We were raised to believe our sin nature made us undeserving of life, that we deserved death and eternal conscious torture.
My parents read us the Jesus Freaks books (a series by Christian Rap group DC Talk about martyrs). I spent “devotional time” reading Fox’s Book of Martyrs. We had guest speakers from Voice of the Martyrs, their pamphlets were often stocked in our church’s information center. We grew up with our dad listening to right wing talk radio and making us listen to songs about how the Godless atheists were outlawing Christianity in America, that we could all become martyrs soon.
The group’s theology was damaging & traumatic in a lot of other ways that contributed to the suicidality I have continued to struggle with for the rest of my life. For a long time I did not believe I would live past 20. There are times when the idea of giving my death meaning by using public suicide to make a political statement has appealed to me.

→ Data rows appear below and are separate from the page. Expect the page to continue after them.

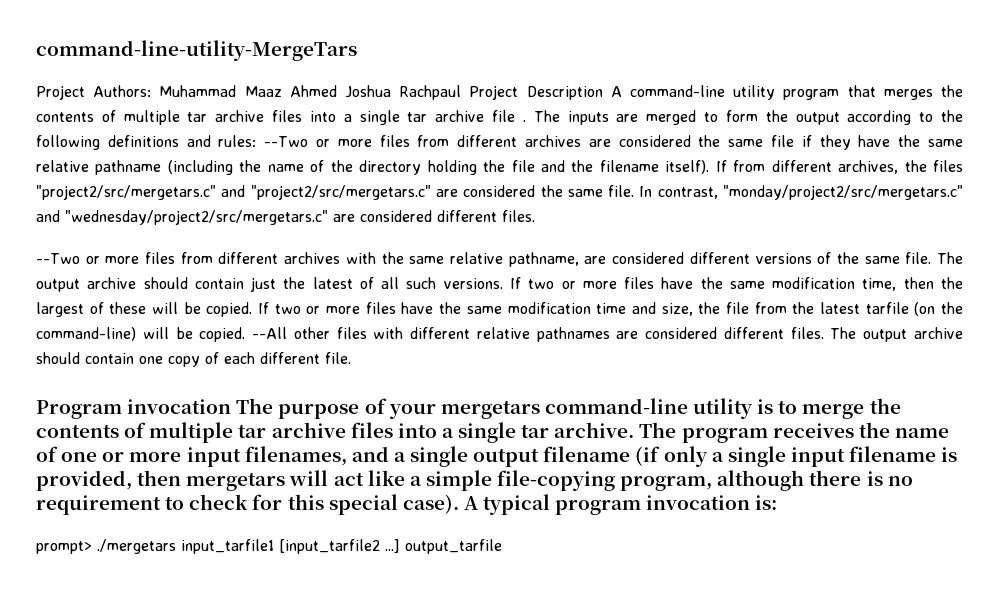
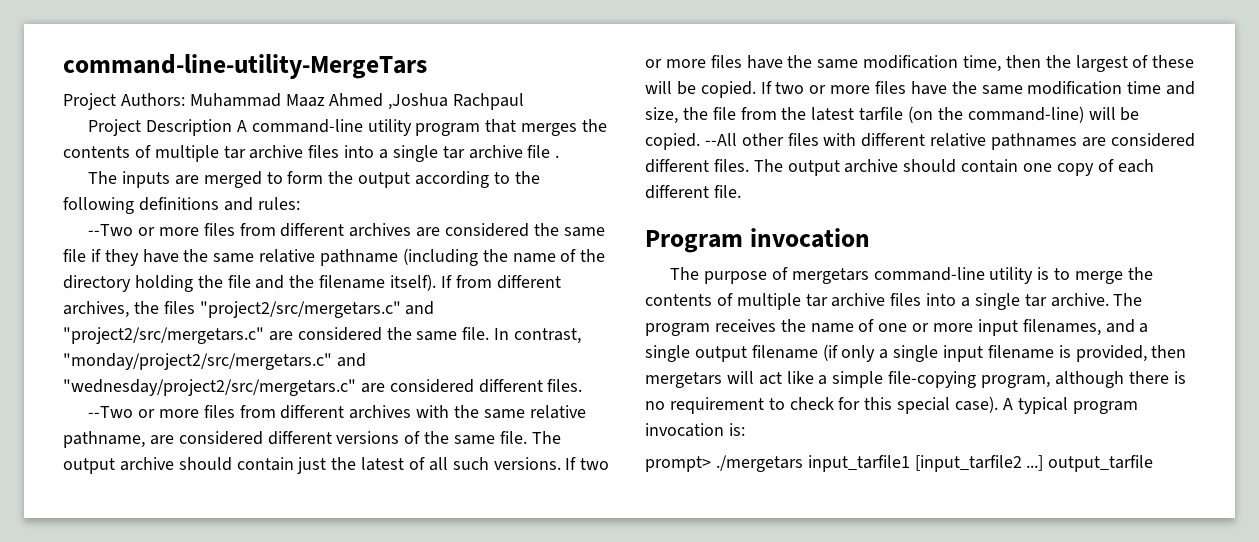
[344,85,391,98] Joshua -> [388,93,449,110] ,Joshua
(462, 92) none -> (525, 101) //
(526, 121) none -> (560, 156) //
(257, 141) none -> (300, 203) //
(232, 406) none -> (870, 238) //
[388,403,436,419] your -> (788, 273) none

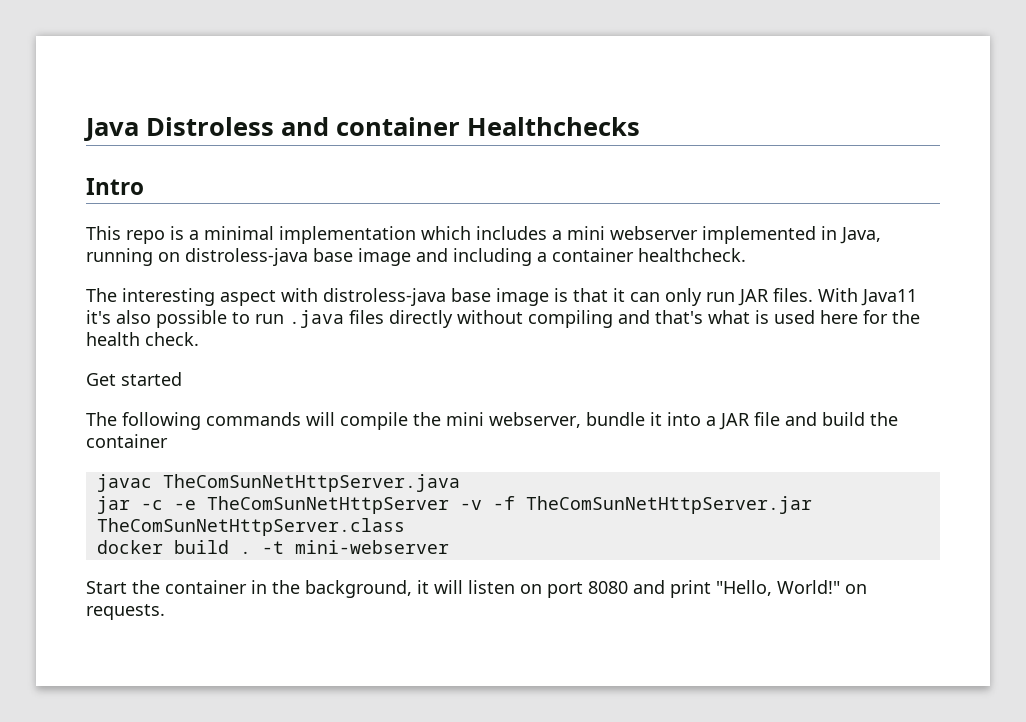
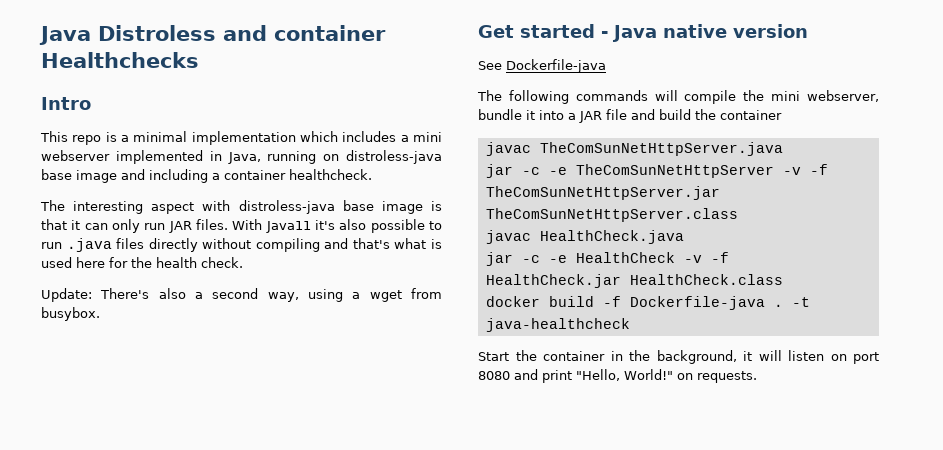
[86,372,182,386] Get started -> [41,288,442,302] [41,307,100,321] [478,24,808,42] [478,59,606,73] Update: There's also a second way, using a wget from busybox. // Get started - Java native version // See Dockerfile-java
(405, 527) none -> [485,230,684,244] [485,252,729,266] [485,274,783,288] // javac HealthCheck.java // jar -c -e HealthCheck -v -f HealthCheck.jar HealthCheck.class
(229, 547) none -> [602,296,765,310] -f Dockerfile-java
[294,540,449,554] mini-webserver -> [485,318,630,332] java-healthcheck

So now, seeing so many social media posts glorifying the suicide of a US Airman this week, I have been furious. Reading his social media posts, I recognize so much about the way I was raised in his all-or-nothing, black-or-white mindset, the valorization of death-seeking & martyrdom, and the apocalyptic fire-and-brimstone imagery of self-immolation. The moment I saw people I followed celebrating his self-immolation, I said to myself “this feels like a cult”
So when I learned he was raised in a cult too, nothing could have made more sense to me. His political orientation may have changed, but his mindset did not—it was no less extreme or cult-like.
I’ve talked about so many of the reasons this response from the broader left scares me, including how it’s laundering that airman’s antisemitic beliefs, but I cannot think of anything that would hit me in a more personal place than this specific response to this specific situation has.
When I see the images, I think: that could have been me. That scares me, and what scares me more is that so many prominent people are overwhelmingly sending the message to people like me that there is nothing else we can do that would have a more meaningful impact than killing ourselves for the cause.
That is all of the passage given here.